Monday, March 22, 2010

Procrastination Can Be Good

Procrastination isn't all bad, I think. Our culture focuses so much on keeping busy and looking productive rather than thinking, preparing, and anticipating. If your mind isn't ready to focus on the task at hand, working on the task may be just as 'unproductive' as procrastinating. Or worse: if you are mindlessly completing tasks without thinking about the bigger picture, you may end up doing something that will be unnecessary or obsolete in the longer term.

I dislike discovering I've 'wasted time' doing something that was going to be undone anyway, like when I wash a load of whites and then realize that there was a hamper full of additional whites upstairs that should have been laundered in the same load. (A waste of water and energy!)

The Free Dictionary reports a definition of procrastination as,
To put off doing something, especially out of habitual carelessness or laziness.

I guess it's true that sometimes I am putting off doing something because I am enjoying some down time, but I don't think of procrastination as being non-productive every time. I can think of a lot of tasks that I have completed while I was procrastinating about doing something else.

Most every large school assignment I completed in college was preceded by every other thing I could think to do. Sure, that meant I watched some movies or went out with friends, but it also meant that I did all my laundry or cleaned the walls in our dingy apartment bathroom. There was something about sitting down to write or study in an orderly space that helped me to focus. The time spent cleaning often didn't require a lot of brain power and I was able to think about what I was going to say or focus on when the time came to sit down.
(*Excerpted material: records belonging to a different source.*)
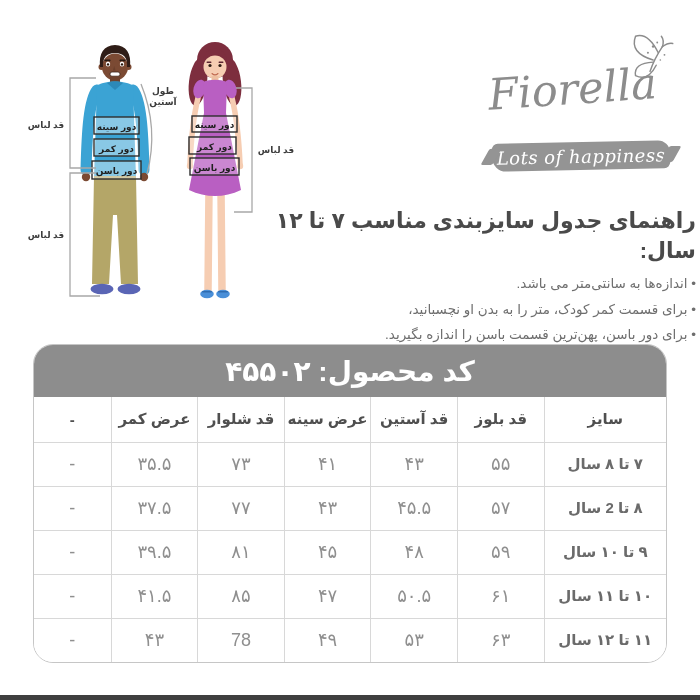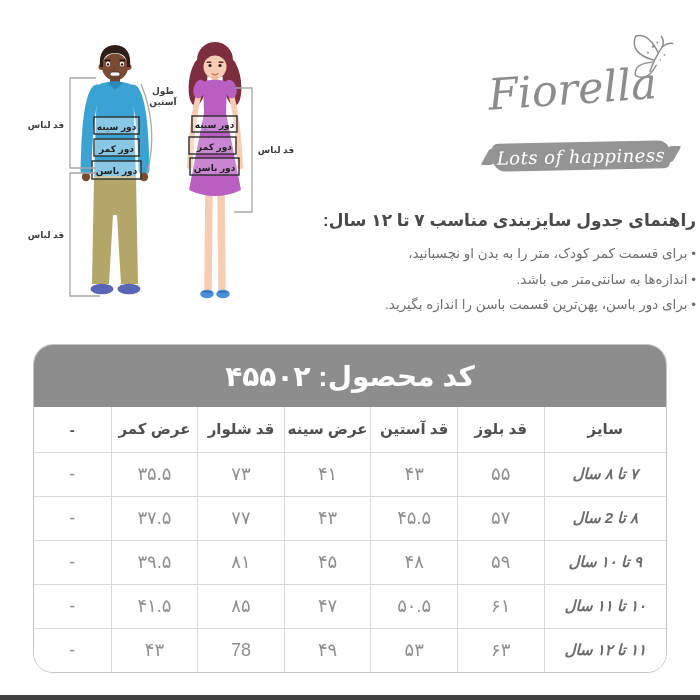"راهنمای جدول سایزبندی مناسب ۷" .guide-title { font-size: 17px -> 22px }
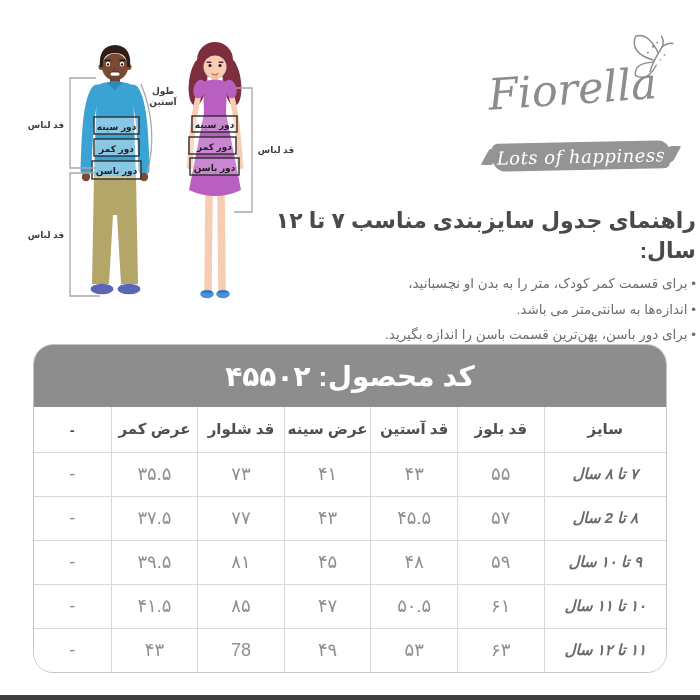"• برای قسمت کمر کودک،" div.guide-line { order: before "• اندازه‌ها به سانتی‌متر می" -> after "• اندازه‌ها به سانتی‌متر می" }
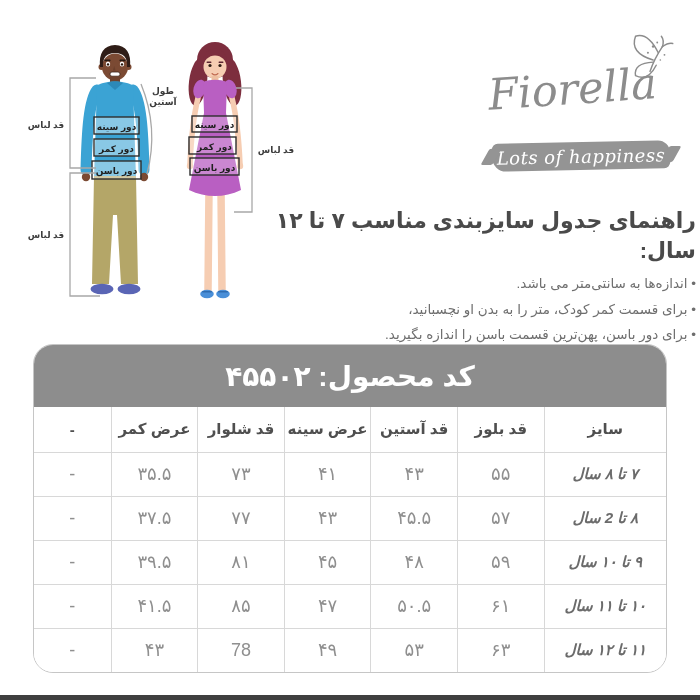"کد محصول: ۴۵۵۰۲" .code-banner { height: 62px -> 52px }
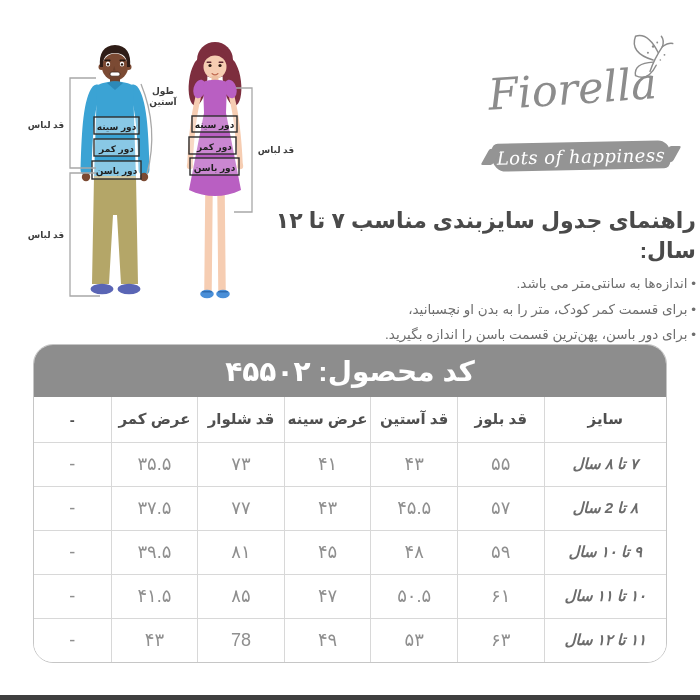"۷ تا ۸ سال" table.size-table td.size-cell { font-style: italic -> none }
These days I am just as likely to forget about something that I need to do as procrastinate about it. My mind is constantly shifting from here and now tasks of child and home care to planning our schedule in advance, working on my volunteer work, attempting to progress in my declutter challenge, etc. etc. I don't have a perfect system for keeping track of everything, but generally things don't slip through the cracks of my mind for too long at a time.

When I do procrastinate about something, it is usually for one of three reasons:
  • I dread performing the task; I'm not in the mood.
  • I feel uncomfortable about doing the task (it is something unfamiliar or awkward)
  • I'm undecided about the task; is this really what I want to do? I'm hesistant about making a commitment.
When I'm procrastinating because I am dreading or feeling uncomfortable about the task, often it helps to commit to forging ahead. I find it motivating to promise myself a reward--and usually the reward is to work on a task that I want to work on. I say to myself, "You can't work on your fun stuff until you do this yucky tedious stuff first."

When I recognize that I my procrastination is due to feeling undecided or noncommittal, I continue to hold off. Maybe my feelings of procrastination are trying to tell me that something is a bad idea. Something time sensitive will pressure me to make a decision one way or another, for anything else procrastination will be the decision itself. Holding off when I'm procrastinating about something has avoided numerous purchases that we didn't really want or need, and I've avoided starting projects that I hadn't thought through far enough.

It can be really useful to procrastinate in order to work up to something mentally challenging or to recognize in your procrastination a sense of hesitation. Or it may just be a beautiful day, a perfect opportunity to delay your To Do List and live for the moment.

I won't even tell you how long I procrastinated on writing this blog post.